Required action | Copy each of the following entries back without change.

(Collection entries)
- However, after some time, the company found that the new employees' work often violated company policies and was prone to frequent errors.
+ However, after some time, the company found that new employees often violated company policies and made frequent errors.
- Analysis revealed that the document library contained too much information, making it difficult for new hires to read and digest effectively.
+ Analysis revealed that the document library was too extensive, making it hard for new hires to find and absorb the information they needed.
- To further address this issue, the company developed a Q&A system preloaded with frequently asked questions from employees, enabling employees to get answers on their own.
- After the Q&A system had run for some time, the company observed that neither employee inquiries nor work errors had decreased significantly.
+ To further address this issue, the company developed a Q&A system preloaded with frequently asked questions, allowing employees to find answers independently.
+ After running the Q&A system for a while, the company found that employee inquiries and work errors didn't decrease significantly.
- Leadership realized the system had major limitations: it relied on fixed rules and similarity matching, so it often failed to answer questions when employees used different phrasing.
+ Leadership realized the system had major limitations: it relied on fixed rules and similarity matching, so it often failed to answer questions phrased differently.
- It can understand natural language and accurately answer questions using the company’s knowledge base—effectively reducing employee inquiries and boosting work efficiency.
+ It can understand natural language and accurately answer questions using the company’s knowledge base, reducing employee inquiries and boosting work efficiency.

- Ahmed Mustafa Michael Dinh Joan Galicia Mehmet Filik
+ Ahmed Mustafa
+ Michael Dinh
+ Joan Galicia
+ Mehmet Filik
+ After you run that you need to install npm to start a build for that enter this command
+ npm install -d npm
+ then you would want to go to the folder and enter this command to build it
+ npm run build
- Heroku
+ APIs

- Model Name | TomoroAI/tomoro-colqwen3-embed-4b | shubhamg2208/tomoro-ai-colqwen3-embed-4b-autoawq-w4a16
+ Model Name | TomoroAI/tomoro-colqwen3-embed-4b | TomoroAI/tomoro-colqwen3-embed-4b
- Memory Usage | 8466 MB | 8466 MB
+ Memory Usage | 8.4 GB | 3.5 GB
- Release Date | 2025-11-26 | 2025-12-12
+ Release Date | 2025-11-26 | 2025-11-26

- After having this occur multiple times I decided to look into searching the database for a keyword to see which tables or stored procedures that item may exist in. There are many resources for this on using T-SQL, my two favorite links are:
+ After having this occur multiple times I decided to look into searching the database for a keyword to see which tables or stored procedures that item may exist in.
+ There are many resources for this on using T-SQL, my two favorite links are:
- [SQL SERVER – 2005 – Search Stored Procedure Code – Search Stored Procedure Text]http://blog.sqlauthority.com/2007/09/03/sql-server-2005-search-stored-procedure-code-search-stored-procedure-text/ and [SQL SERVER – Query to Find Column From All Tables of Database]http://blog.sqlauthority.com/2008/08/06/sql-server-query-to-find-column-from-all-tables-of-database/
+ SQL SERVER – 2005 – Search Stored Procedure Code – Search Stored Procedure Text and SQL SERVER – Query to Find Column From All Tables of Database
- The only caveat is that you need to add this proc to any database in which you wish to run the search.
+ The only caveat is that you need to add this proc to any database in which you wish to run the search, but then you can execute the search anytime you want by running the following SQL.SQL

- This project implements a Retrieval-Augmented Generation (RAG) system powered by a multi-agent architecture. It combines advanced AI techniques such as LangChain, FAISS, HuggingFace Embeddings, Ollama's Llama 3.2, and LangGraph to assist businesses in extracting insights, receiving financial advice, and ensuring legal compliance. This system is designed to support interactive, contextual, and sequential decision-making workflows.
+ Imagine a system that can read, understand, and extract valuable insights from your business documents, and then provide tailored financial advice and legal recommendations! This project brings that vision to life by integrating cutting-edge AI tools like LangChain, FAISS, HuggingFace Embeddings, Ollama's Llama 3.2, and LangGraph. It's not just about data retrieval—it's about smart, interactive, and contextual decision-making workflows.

Output of the exercise |
- However, after some time, the company found that the new employees' work often violated company policies and was prone to frequent errors.
+ However, after some time, the company found that new employees often violated company policies and made frequent errors.
- Analysis revealed that the document library contained too much information, making it difficult for new hires to read and digest effectively.
+ Analysis revealed that the document library was too extensive, making it hard for new hires to find and absorb the information they needed.
- To further address this issue, the company developed a Q&A system preloaded with frequently asked questions from employees, enabling employees to get answers on their own.
- After the Q&A system had run for some time, the company observed that neither employee inquiries nor work errors had decreased significantly.
+ To further address this issue, the company developed a Q&A system preloaded with frequently asked questions, allowing employees to find answers independently.
+ After running the Q&A system for a while, the company found that employee inquiries and work errors didn't decrease significantly.
- Leadership realized the system had major limitations: it relied on fixed rules and similarity matching, so it often failed to answer questions when employees used different phrasing.
+ Leadership realized the system had major limitations: it relied on fixed rules and similarity matching, so it often failed to answer questions phrased differently.
- It can understand natural language and accurately answer questions using the company’s knowledge base—effectively reducing employee inquiries and boosting work efficiency.
+ It can understand natural language and accurately answer questions using the company’s knowledge base, reducing employee inquiries and boosting work efficiency.

- Ahmed Mustafa Michael Dinh Joan Galicia Mehmet Filik
+ Ahmed Mustafa
+ Michael Dinh
+ Joan Galicia
+ Mehmet Filik
+ After you run that you need to install npm to start a build for that enter this command
+ npm install -d npm
+ then you would want to go to the folder and enter this command to build it
+ npm run build
- Heroku
+ APIs

- Model Name | TomoroAI/tomoro-colqwen3-embed-4b | shubhamg2208/tomoro-ai-colqwen3-embed-4b-autoawq-w4a16
+ Model Name | TomoroAI/tomoro-colqwen3-embed-4b | TomoroAI/tomoro-colqwen3-embed-4b
- Memory Usage | 8466 MB | 8466 MB
+ Memory Usage | 8.4 GB | 3.5 GB
- Release Date | 2025-11-26 | 2025-12-12
+ Release Date | 2025-11-26 | 2025-11-26

- After having this occur multiple times I decided to look into searching the database for a keyword to see which tables or stored procedures that item may exist in. There are many resources for this on using T-SQL, my two favorite links are:
+ After having this occur multiple times I decided to look into searching the database for a keyword to see which tables or stored procedures that item may exist in.
+ There are many resources for this on using T-SQL, my two favorite links are:
- [SQL SERVER – 2005 – Search Stored Procedure Code – Search Stored Procedure Text]http://blog.sqlauthority.com/2007/09/03/sql-server-2005-search-stored-procedure-code-search-stored-procedure-text/ and [SQL SERVER – Query to Find Column From All Tables of Database]http://blog.sqlauthority.com/2008/08/06/sql-server-query-to-find-column-from-all-tables-of-database/
+ SQL SERVER – 2005 – Search Stored Procedure Code – Search Stored Procedure Text and SQL SERVER – Query to Find Column From All Tables of Database
- The only caveat is that you need to add this proc to any database in which you wish to run the search.
+ The only caveat is that you need to add this proc to any database in which you wish to run the search, but then you can execute the search anytime you want by running the following SQL.SQL

- This project implements a Retrieval-Augmented Generation (RAG) system powered by a multi-agent architecture. It combines advanced AI techniques such as LangChain, FAISS, HuggingFace Embeddings, Ollama's Llama 3.2, and LangGraph to assist businesses in extracting insights, receiving financial advice, and ensuring legal compliance. This system is designed to support interactive, contextual, and sequential decision-making workflows.
+ Imagine a system that can read, understand, and extract valuable insights from your business documents, and then provide tailored financial advice and legal recommendations! This project brings that vision to life by integrating cutting-edge AI tools like LangChain, FAISS, HuggingFace Embeddings, Ollama's Llama 3.2, and LangGraph. It's not just about data retrieval—it's about smart, interactive, and contextual decision-making workflows.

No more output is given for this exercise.